## TASK ITEM
Filter these records by the string "Island", copying each line that holds it.

## DATA FOR THIS EXERCISE
=======

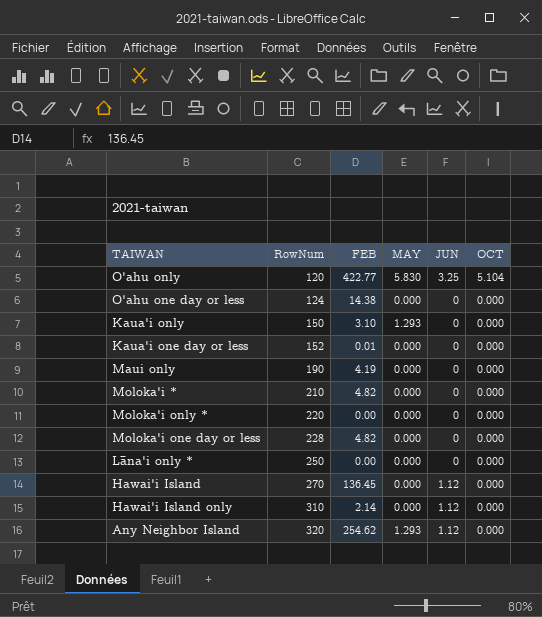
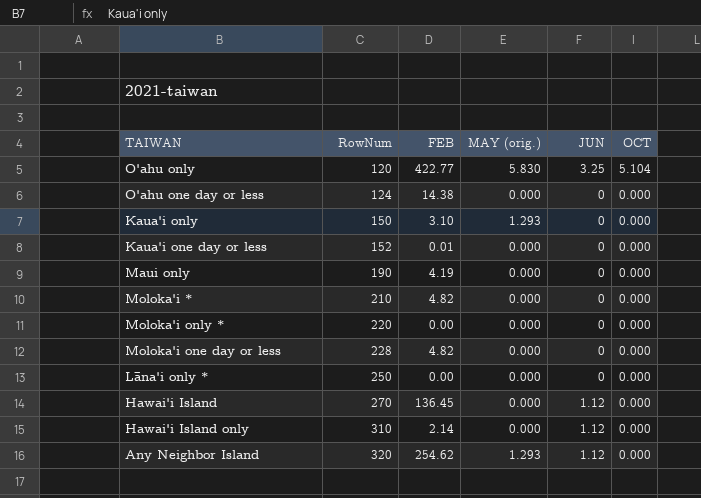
column name: MAY -> MAY (orig.)

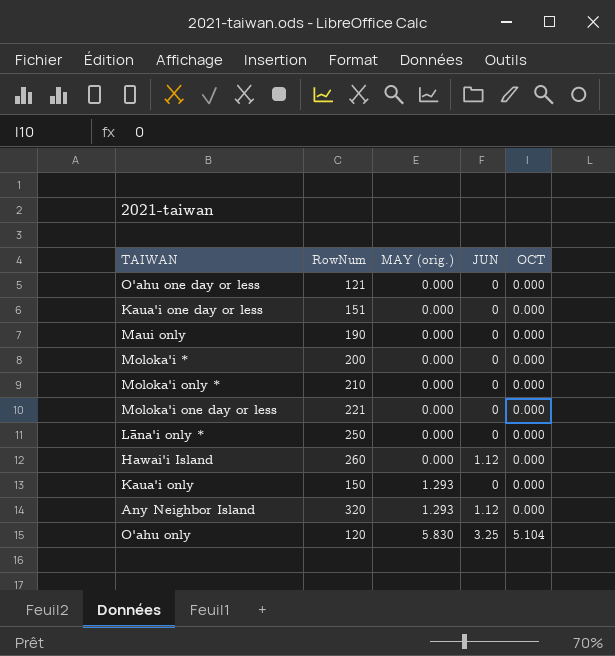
row order: RowNum ascending -> MAY (orig.) ascending
column FEB | position: 3 -> none
row Hawai'i Island only: 310 | 2.14 | 0.000 | 1.12 | 0.000 -> none
O'ahu one day or less | RowNum: 124 -> 121
Kaua'i one day or less | RowNum: 152 -> 151
Moloka'i * | RowNum: 210 -> 200
Moloka'i only * | RowNum: 220 -> 210
Moloka'i one day or less | RowNum: 228 -> 221
Hawai'i Island | RowNum: 270 -> 260

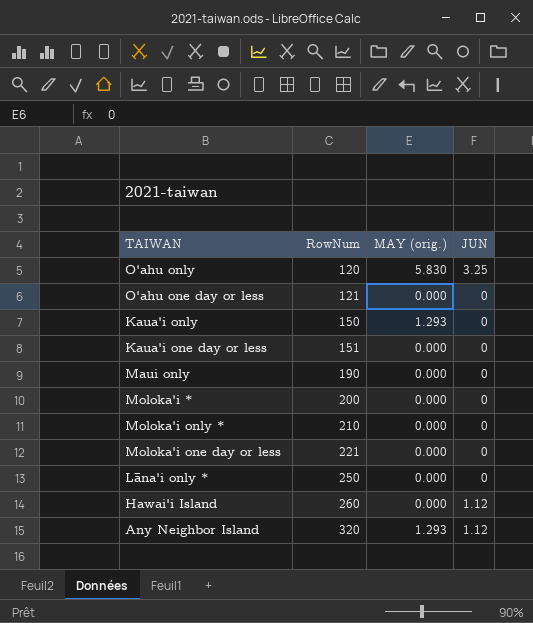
row order: MAY (orig.) ascending -> RowNum ascending
column OCT | position: 5 -> none

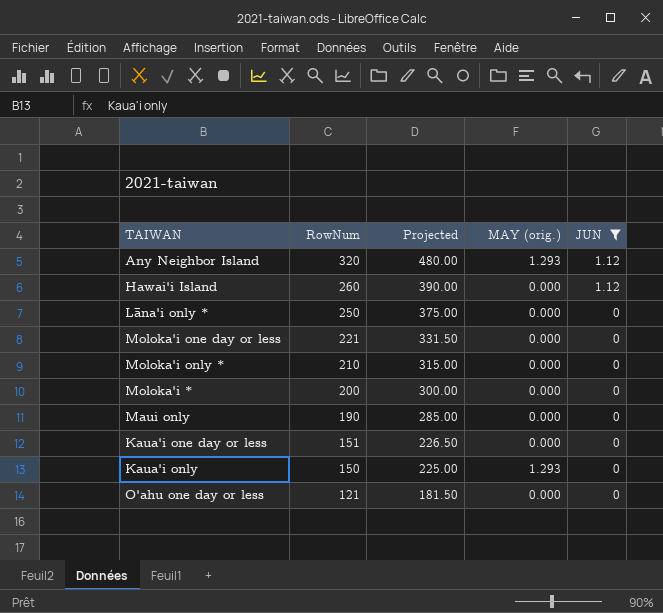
filter: none -> JUN != 3.25
row order: RowNum ascending -> RowNum descending
column Projected | formula: none -> [RowNum] * 1.5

=======

## EXERCISE RESPONSE
row Hawai'i Island only: 310 | 2.14 | 0.000 | 1.12 | 0.000 -> none
Hawai'i Island | RowNum: 270 -> 260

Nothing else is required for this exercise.